Goodbye GDP, Hello MELI

“There have been thousands of attempts to replace GDP as the measure of well-being, and they’ve all failed,” said Dr. Jonathan Andreas, professor of economics.

Despite understanding the uphill battle he is undertaking, Andreas is also attempting to change the way economists and world leaders measure well-being because he realizes the climb is necessary. For years, Gross Domestic Product (GDP), despite its flaws, has been the standard measurement of well-being, but Andreas recently presented his original research in an effort to sway world leaders and fellow economists toward another standard—MELI.

MELI stands for Median Expected Lifetime Income, and Andreas developed the formula as a simpler and more accurate measure of well-being.

“I absolutely think MELI has the potential to improve lives. Economists agree GDP is a bad measure. The problem is nobody has been able to agree upon a better measure,” said Andreas. “If we were just using a better measure, which MELI is, it would have an enormous effect on how we think about minimum wage, monetary policies, taxation, environmental regulation and even recessions. If policymakers were paying attention to a better measure than GDP, we would have better policies and that would trickle down to the average American.”

Andreas traveled to South Korea at the end of April to present this research at the International Association for Research in Income and Wealth conference. Power players from agencies including the International Monetary Fund, the World Bank and the Bureau of Economic Analysis were in attendance.

“A couple of people have expressed interest in collaborating on this topic including somebody at the World Bank and somebody at the United Nations. They have resources that I don’t have that would be really useful. They have data on every country in the world, and it’s the data I need,” said Andreas.

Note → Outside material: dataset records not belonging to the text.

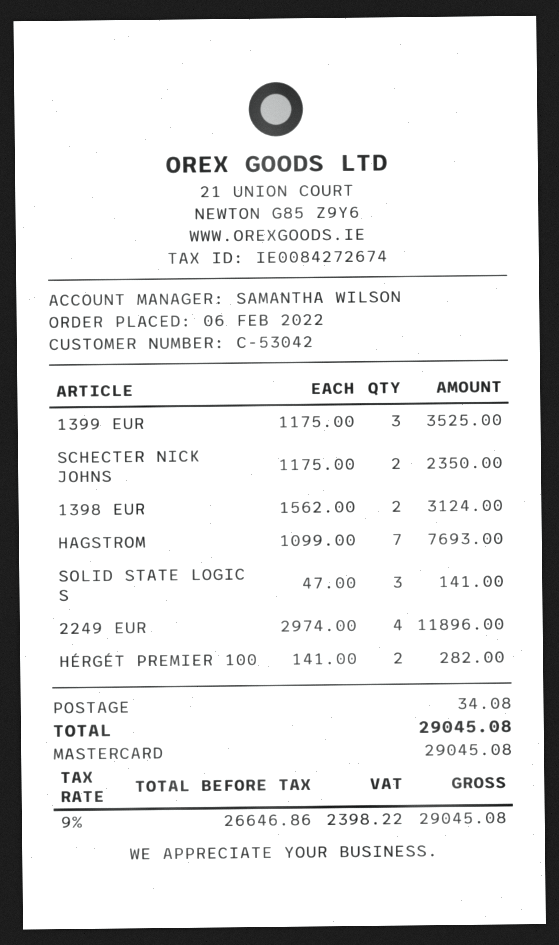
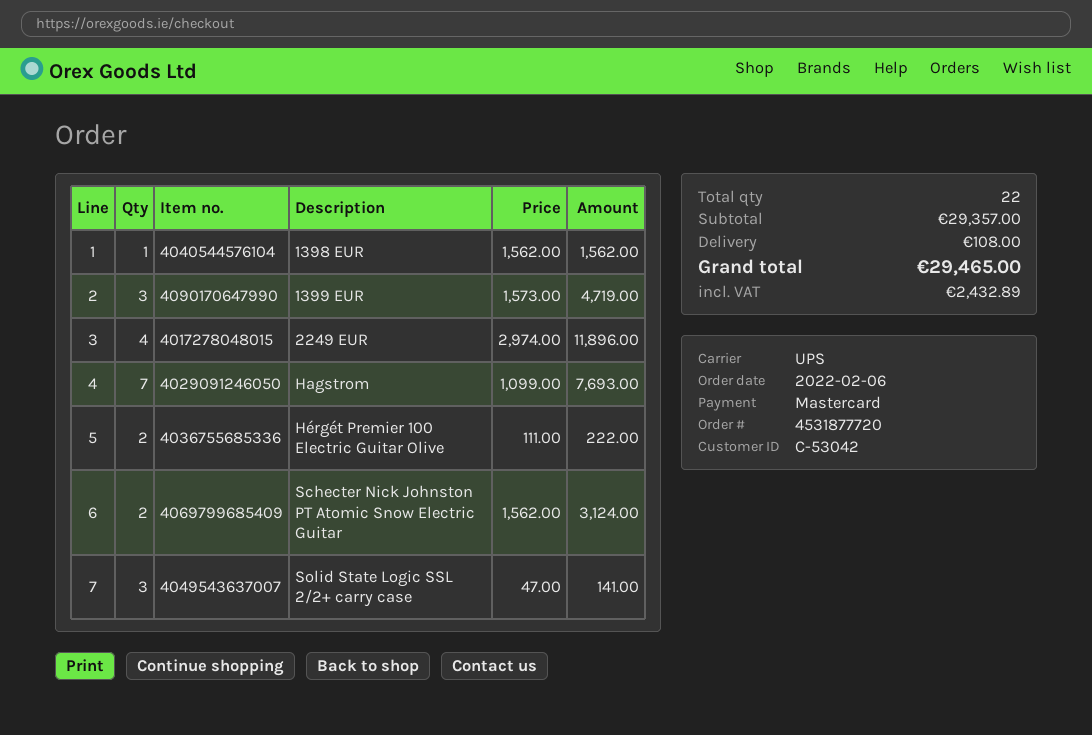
1399 EUR: 3 x 1175.00 = 3525.00 -> 3 x 1573.00 = 4719.00
SCHECTER NICK JOHNS: 2 x 1175.00 = 2350.00 -> 2 x 1562.00 = 3124.00
1398 EUR: 2 x 1562.00 = 3124.00 -> 1 x 1562.00 = 1562.00
HÉRGÉT PREMIER 100: 2 x 141.00 = 282.00 -> 2 x 111.00 = 222.00
shipping: 34.08 -> 108.00
tax: 2398.22 -> 2432.89
total: 29045.08 -> 29465.00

Andreas is currently using data models developed by Bluffton students including Matthew McCoy ’15 and Jake Headings ’16 through a super-computing grant Dr. Stephen Harnish, professor of mathematics,received from the National Center for Supercomputing Applications. The topic is discussed in his undergraduate and graduate classes.

Jonathan Andreas in South KoreaAbout 75 economists attended Andreas’ plenary  session at the conference which was hosted by the  Bank of Korea. The conference theme was “Beyond  GDP: Past Experiences and Future Challenges in the  Measurement of Economic Well-Being.”

“Compared with GDP, MELI is a relatively cheap and  easy thing to measure, but this is not a one-person change. This is a social process. This is a  paradigm shift. If I can get a couple of people in a couple of bureaucracies to start working on this, it  could take off."

MELI is measured by adding up the median income for every age group in the population weighed by the probability of survival to each specific age. It is an expected value of how much a newborn would earn in a lifetime, if economic conditions persisted as they are in the current year.

Andreas says the United States has let middle-class incomes stagnate due to rising inequality, in part, because we haven’t been paying enough attention to middle-class income.

“Intergenerational mobility is plummeting. During our parents’ generation, almost everyone became more prosperous than their parents,” said Andreas. “In our generation, that’s not happening.”

Andreas believes MELI would help provide a reality check because its data would provide a standard definition for the middle class—it could be statistically mapped out. He also believes using MELI could help motivate policymakers to stem rising inequality in the United States.

Since his return from the conference, Andreas continues to push for MELI. He is currently reviewing feedback and is revising his research.